Provided data section start
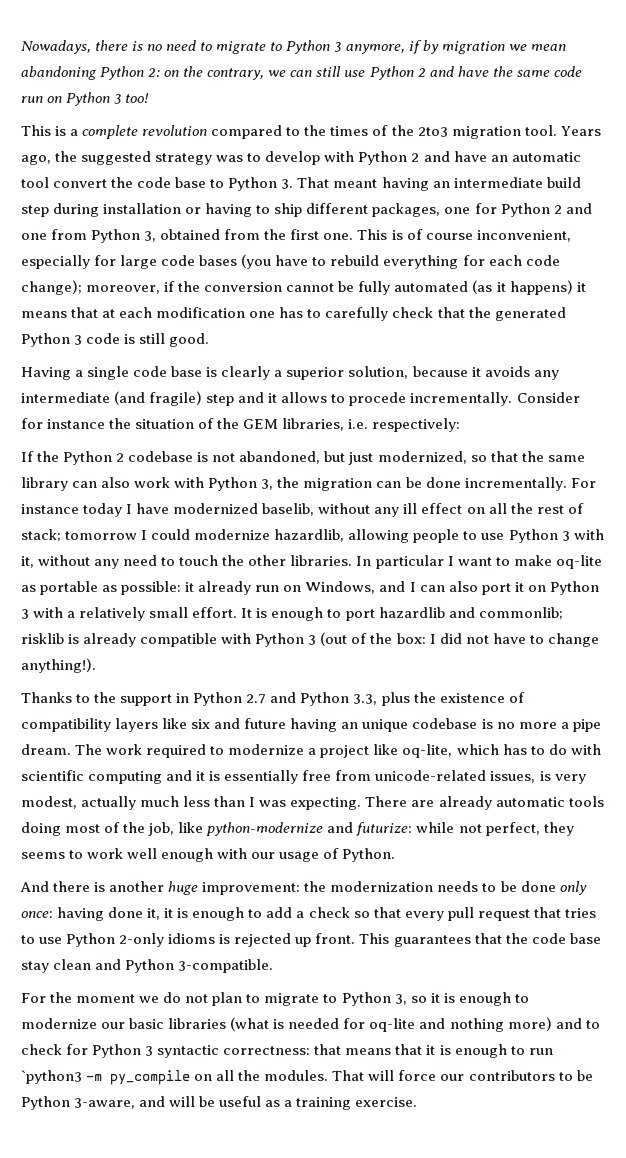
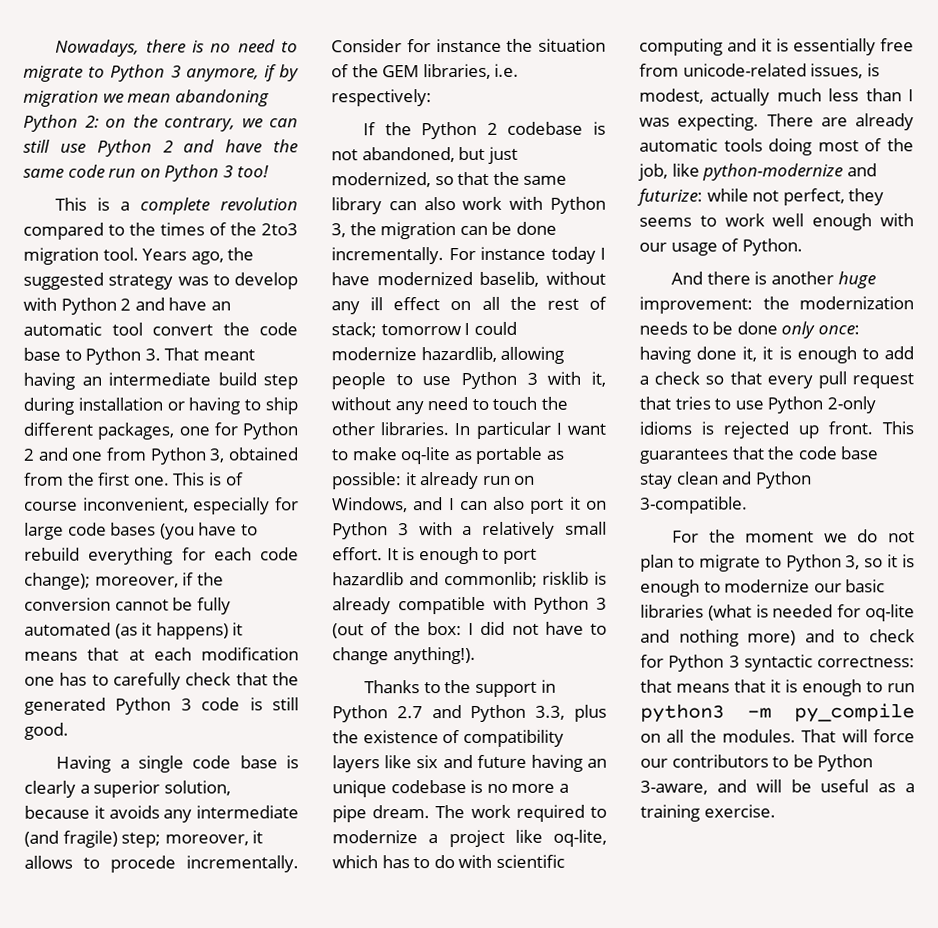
[206,392,265,406] step and -> [121,832,249,848] step; moreover,
[554,774,586,784] very -> (880, 70) none
[21,1070,82,1084] `python3 -> [640,703,725,723] python3

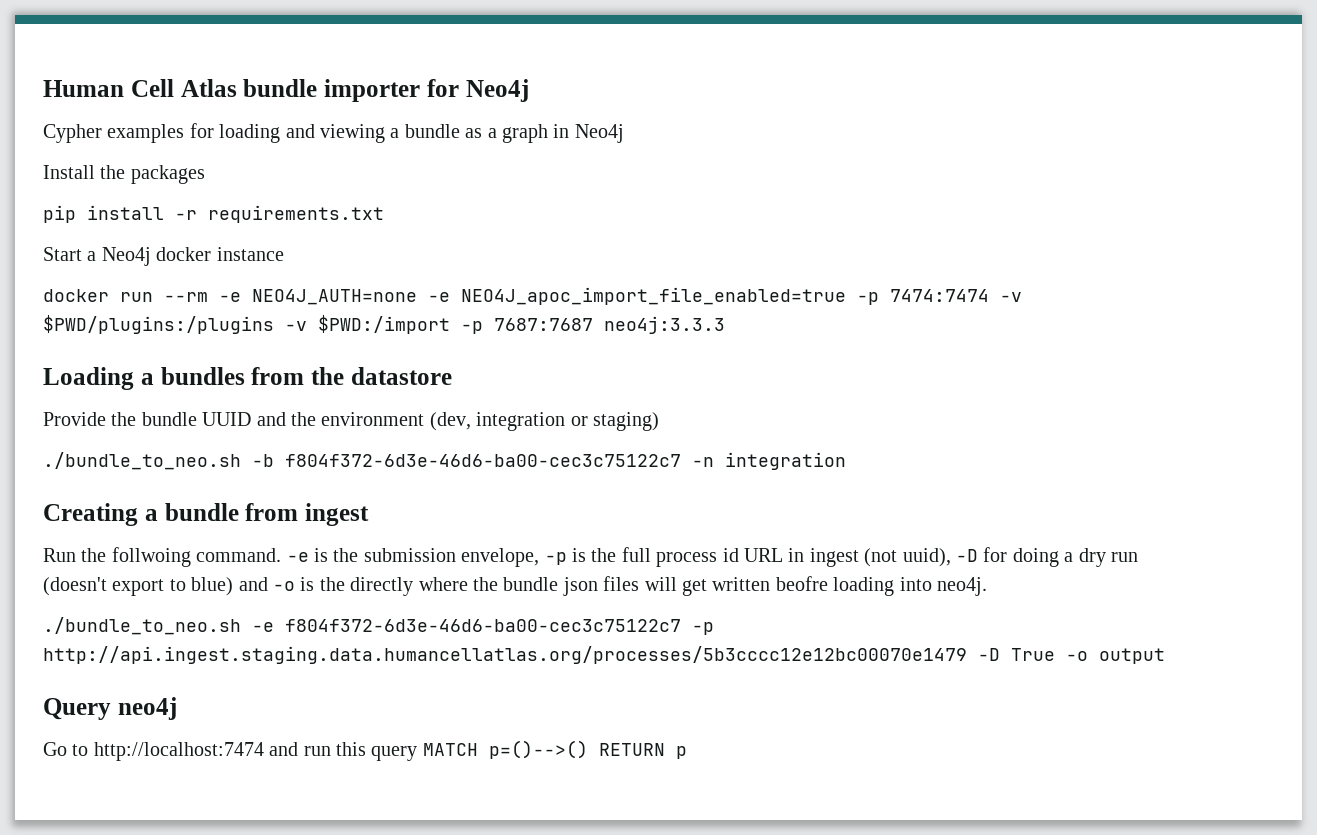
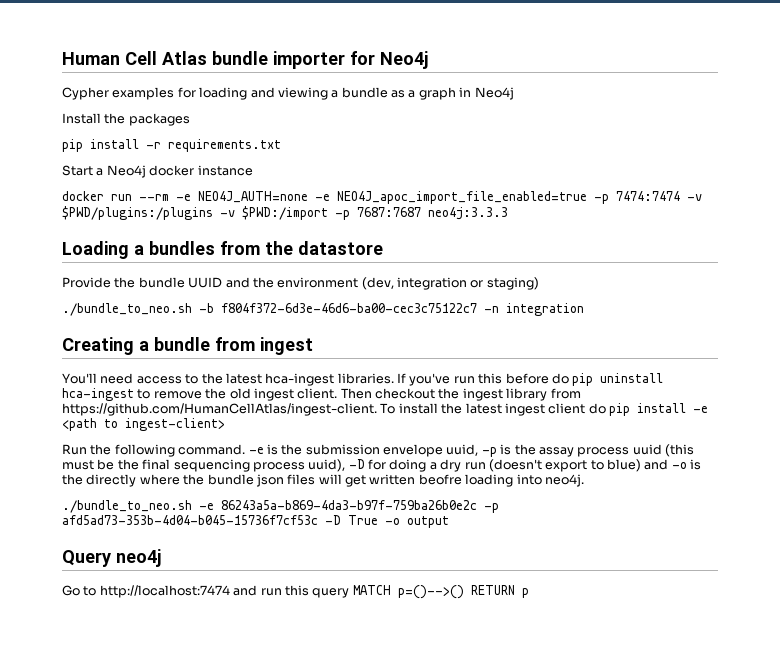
(369, 514) none -> [62,373,664,386] [62,388,581,401] [62,403,708,416] [62,418,225,431] // You'll need access to the latest hca-ingest libraries. If you've run this before do pip uninstall hca-ingest to remove the old ingest client. Then checkout the ingest library from https://github.com/HumanCellAtlas/ingest-client. To install the latest ingest client do pip install -e <path to ingest-client>
[111,547,191,567] follwoing -> [114,444,175,457] following
[461,548,540,567] envelope, -> [383,444,479,457] envelope uuid,
[621,547,898,567] full process id URL in ingest (not -> [538,444,694,457] [62,459,305,472] assay process uuid (this must be the final sequencing process
[285,619,714,635] [43,646,967,664] f804f372-6d3e-46d6-ba00-cec3c75122c7 -p http://api.ingest.staging.data.humancellatlas.org/processes/5b3cccc12e12bc00070e1479 -> [221,500,499,513] [62,515,318,525] 86243a5a-b869-4da3-b97f-759ba26b0e2c -p afd5ad73-353b-4d04-b045-15736f7cf53c

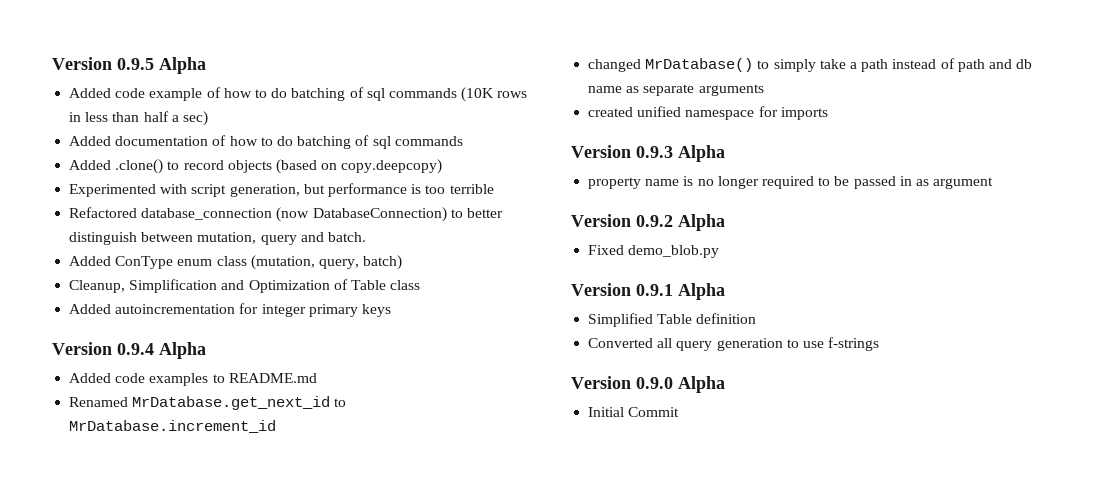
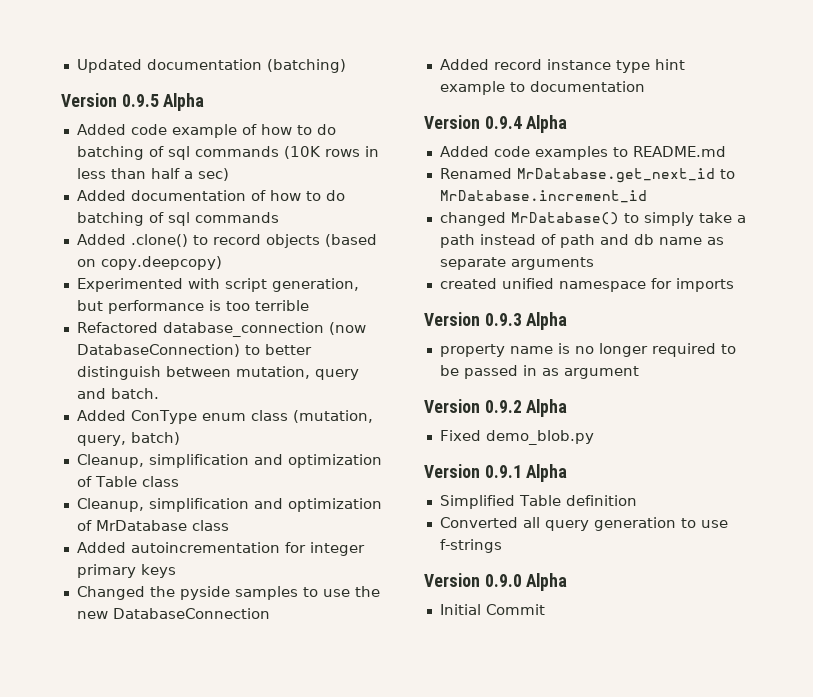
(52, 63) none -> [76,59,346,73] Updated documentation (batching) //
[129,279,330,293] Simplification and Optimization -> [148,454,382,468] simplification and optimization
(421, 285) none -> [76,498,382,512] [76,520,229,531] // Cleanup, simplification and optimization of MrDatabase class
(391, 310) none -> [76,586,380,600] [76,608,270,619] [439,59,685,73] [439,81,645,95] // Changed the pyside samples to use the new DatabaseConnection // Added record instance type hint example to documentation

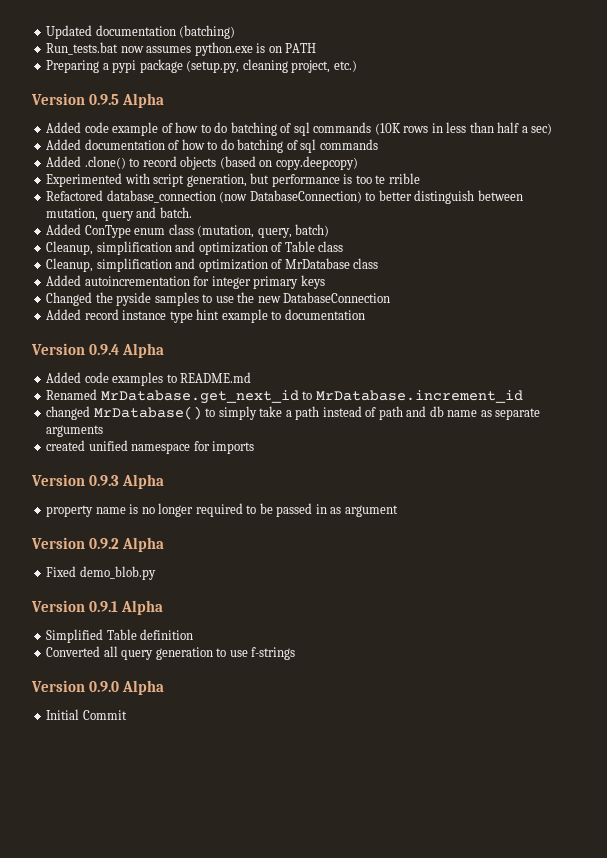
(346, 66) none -> [46,42,317,56] [46,59,357,73] // Run_tests.bat now assumes python.exe is on PATH // Preparing a pypi package (setup.py, cleaning project, etc.)
[254,300,309,311] terrible -> [375,173,420,184] te rrible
Provided data section end
Search the records for the word "uuid" and return every line that holds it.

[461,548,540,567] envelope, -> [383,444,479,457] envelope uuid,
[621,547,898,567] full process id URL in ingest (not -> [538,444,694,457] [62,459,305,472] assay process uuid (this must be the final sequencing process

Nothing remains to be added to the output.